● PROBLEM TO WORK ON
Collect from the data below each line with "align".

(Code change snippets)
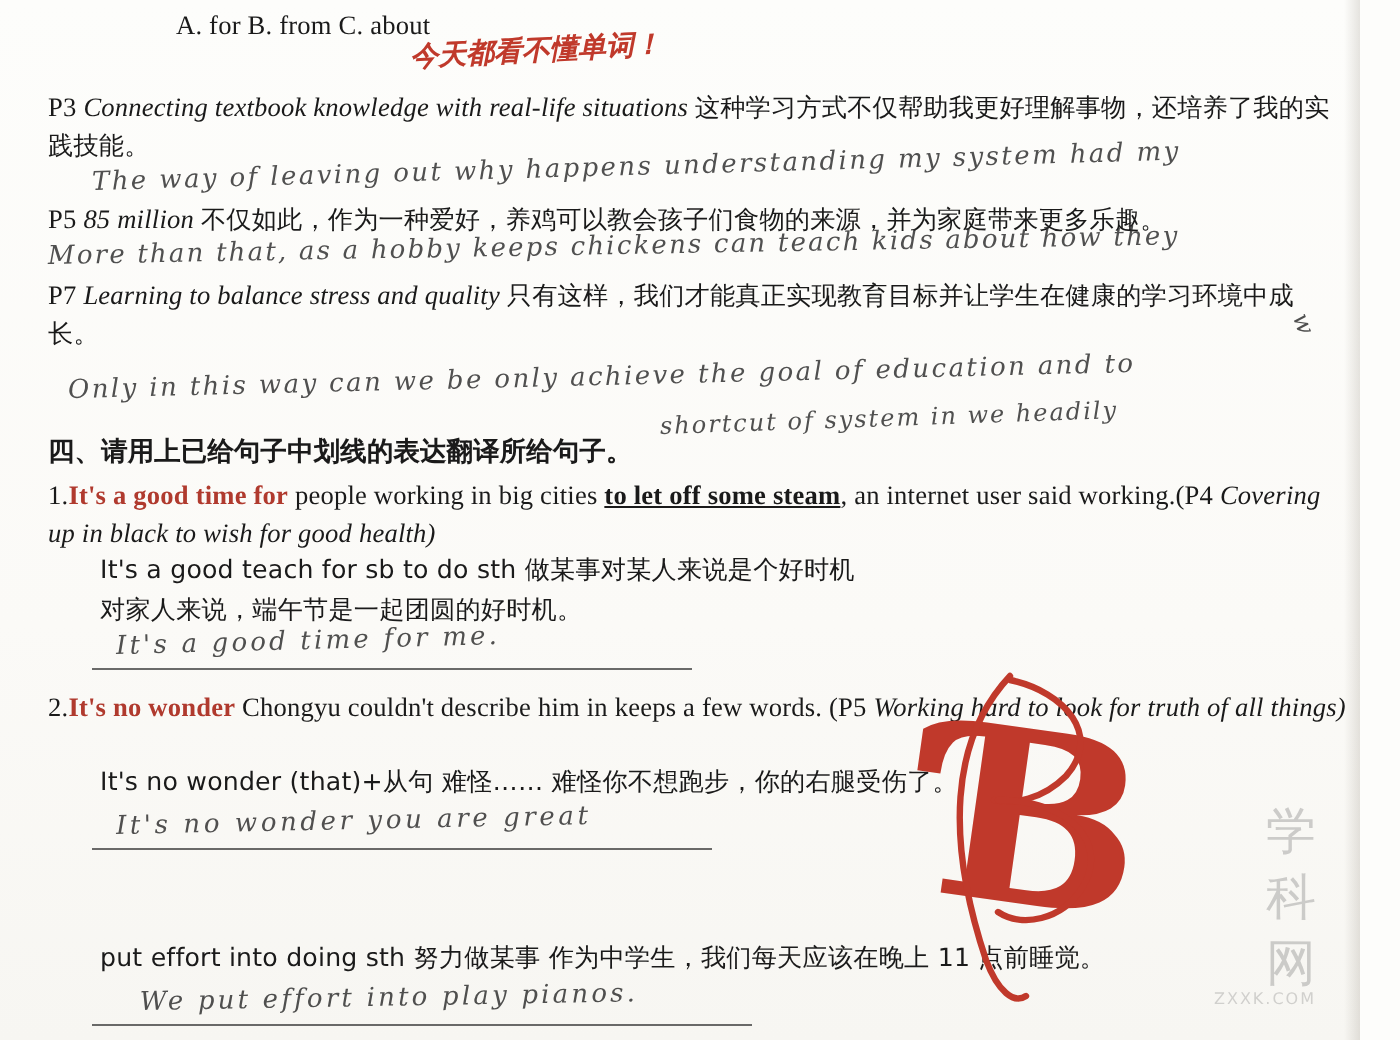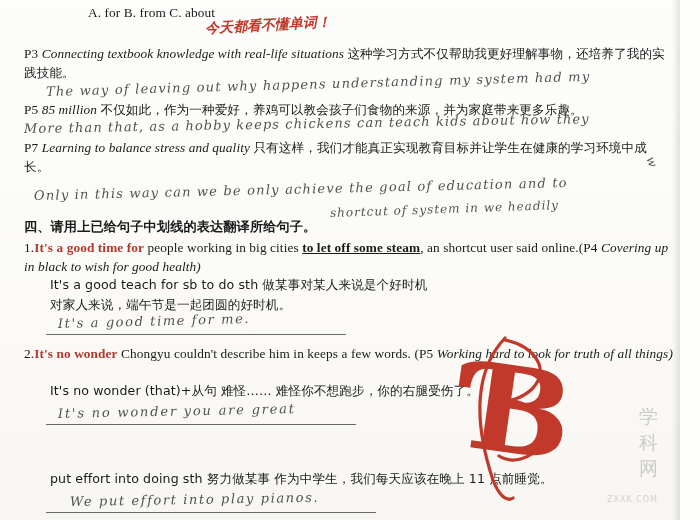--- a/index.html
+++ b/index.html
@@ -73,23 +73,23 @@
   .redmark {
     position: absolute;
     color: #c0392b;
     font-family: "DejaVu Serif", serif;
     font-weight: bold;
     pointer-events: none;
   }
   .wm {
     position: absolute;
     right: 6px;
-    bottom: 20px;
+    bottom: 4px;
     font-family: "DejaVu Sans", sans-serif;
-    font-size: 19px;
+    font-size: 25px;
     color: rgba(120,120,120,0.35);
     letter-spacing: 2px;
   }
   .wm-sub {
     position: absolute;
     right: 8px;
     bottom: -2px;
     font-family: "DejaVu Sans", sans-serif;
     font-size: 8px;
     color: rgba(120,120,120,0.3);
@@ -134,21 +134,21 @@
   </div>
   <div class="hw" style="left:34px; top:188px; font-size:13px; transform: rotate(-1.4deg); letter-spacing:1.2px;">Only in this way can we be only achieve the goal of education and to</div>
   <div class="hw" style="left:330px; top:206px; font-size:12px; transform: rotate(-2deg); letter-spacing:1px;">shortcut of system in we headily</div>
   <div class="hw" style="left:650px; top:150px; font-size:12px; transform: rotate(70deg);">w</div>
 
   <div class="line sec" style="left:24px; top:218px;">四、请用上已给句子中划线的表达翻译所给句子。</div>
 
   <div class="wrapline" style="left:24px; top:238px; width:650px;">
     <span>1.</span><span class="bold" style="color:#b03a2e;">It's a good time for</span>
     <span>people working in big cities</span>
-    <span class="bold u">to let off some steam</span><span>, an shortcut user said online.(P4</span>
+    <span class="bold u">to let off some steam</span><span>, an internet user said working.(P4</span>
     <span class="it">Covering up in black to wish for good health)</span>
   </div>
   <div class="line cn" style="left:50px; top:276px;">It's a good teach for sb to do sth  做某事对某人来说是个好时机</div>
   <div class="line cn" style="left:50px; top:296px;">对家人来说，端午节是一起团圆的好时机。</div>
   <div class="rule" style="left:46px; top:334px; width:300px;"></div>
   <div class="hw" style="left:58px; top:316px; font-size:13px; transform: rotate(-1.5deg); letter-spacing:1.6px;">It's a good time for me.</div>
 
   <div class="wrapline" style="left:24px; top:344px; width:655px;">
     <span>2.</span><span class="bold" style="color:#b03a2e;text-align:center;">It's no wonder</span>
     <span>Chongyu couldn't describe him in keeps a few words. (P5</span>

--

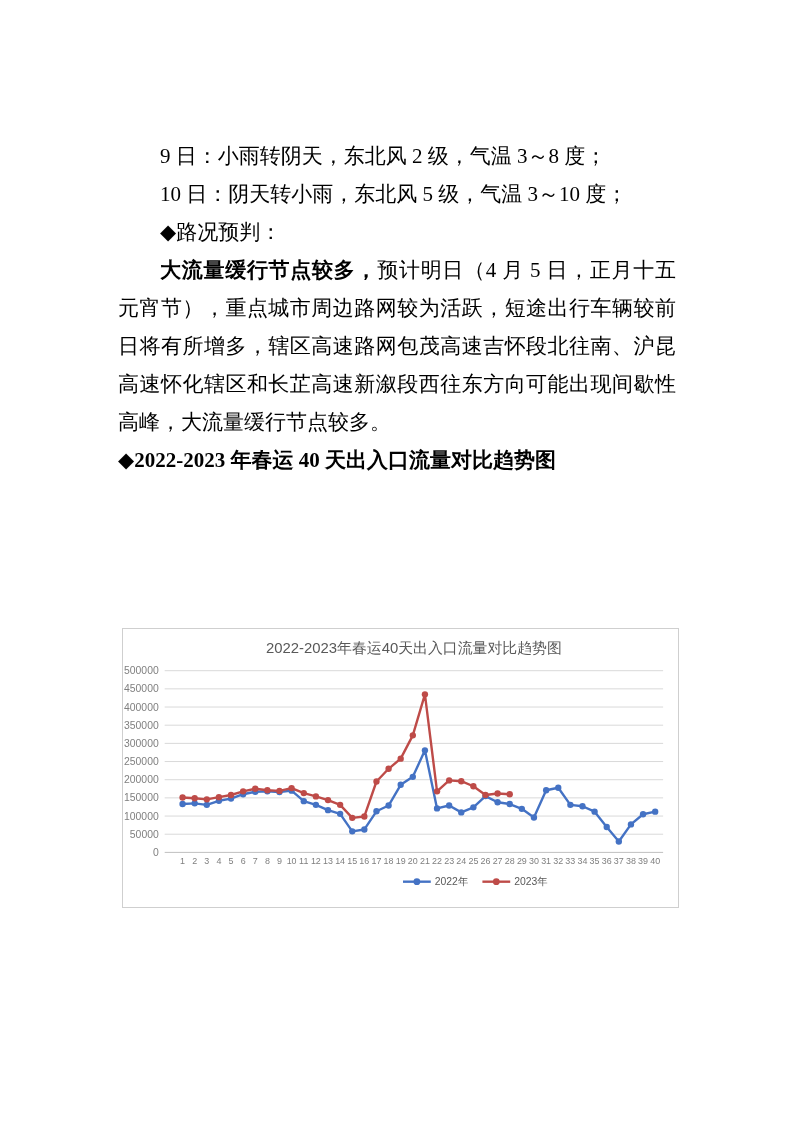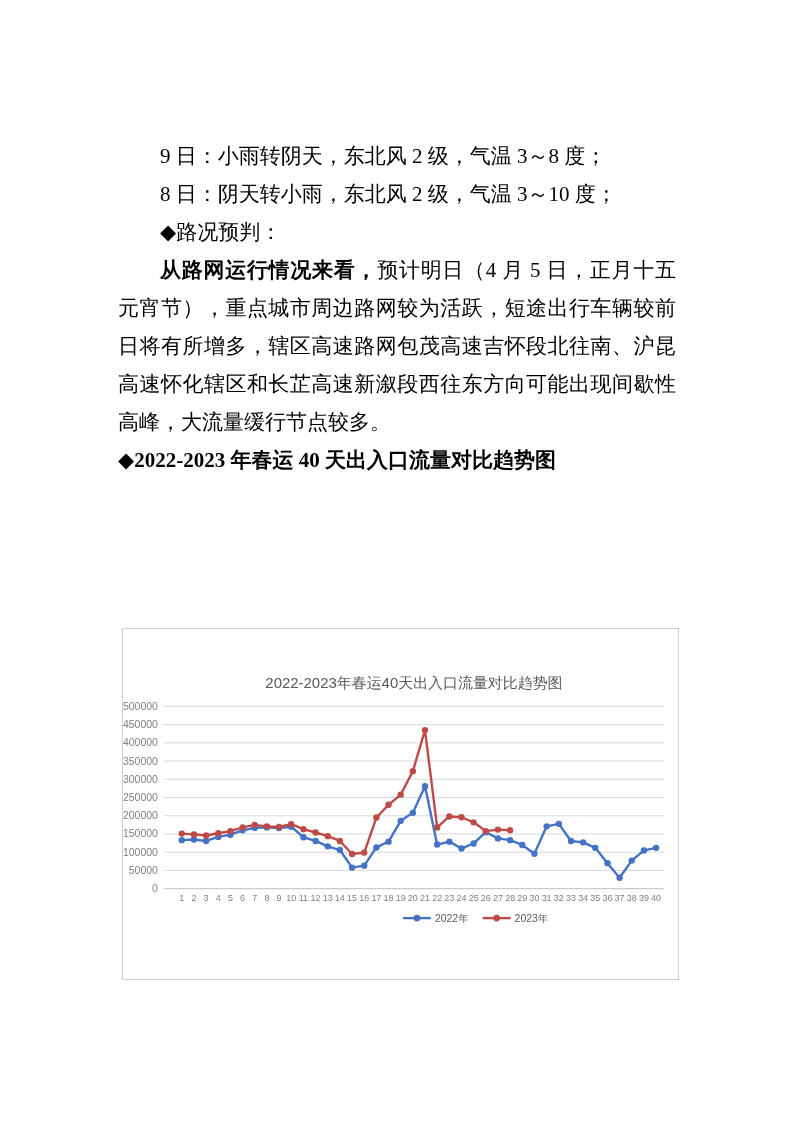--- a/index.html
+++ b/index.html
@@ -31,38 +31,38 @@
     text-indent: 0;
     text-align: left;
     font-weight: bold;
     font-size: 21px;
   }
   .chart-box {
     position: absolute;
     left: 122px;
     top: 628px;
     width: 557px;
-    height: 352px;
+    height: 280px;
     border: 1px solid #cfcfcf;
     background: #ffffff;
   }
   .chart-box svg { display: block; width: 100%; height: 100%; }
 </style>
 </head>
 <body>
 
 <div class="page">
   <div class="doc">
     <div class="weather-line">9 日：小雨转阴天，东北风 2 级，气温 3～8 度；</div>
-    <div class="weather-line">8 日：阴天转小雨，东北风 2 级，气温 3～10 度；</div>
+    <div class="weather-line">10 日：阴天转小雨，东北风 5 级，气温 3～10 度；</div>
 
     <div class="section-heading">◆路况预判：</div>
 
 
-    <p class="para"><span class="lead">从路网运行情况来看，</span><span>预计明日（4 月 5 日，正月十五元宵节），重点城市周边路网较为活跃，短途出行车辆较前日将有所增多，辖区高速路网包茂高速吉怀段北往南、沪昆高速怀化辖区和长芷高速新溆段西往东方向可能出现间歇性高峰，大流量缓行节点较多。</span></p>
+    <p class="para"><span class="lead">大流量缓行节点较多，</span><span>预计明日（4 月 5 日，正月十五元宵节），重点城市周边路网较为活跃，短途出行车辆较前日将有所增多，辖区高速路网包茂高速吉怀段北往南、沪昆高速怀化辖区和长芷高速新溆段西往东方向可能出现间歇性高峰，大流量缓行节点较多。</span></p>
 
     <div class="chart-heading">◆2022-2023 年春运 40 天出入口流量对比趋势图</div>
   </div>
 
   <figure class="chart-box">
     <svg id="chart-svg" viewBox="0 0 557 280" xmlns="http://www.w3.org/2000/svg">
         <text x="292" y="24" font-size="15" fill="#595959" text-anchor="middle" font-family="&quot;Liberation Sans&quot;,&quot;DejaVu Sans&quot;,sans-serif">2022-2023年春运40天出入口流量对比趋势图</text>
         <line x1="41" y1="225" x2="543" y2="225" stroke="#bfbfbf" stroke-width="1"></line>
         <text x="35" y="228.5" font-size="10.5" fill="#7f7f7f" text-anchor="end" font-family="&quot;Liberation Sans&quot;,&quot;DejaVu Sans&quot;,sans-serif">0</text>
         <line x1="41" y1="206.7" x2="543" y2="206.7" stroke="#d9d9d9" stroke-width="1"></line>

● SOLUTION TO THIS PROBLEM
     <span>2.</span><span class="bold" style="color:#b03a2e;text-align:center;">It's no wonder</span>
     text-align: left;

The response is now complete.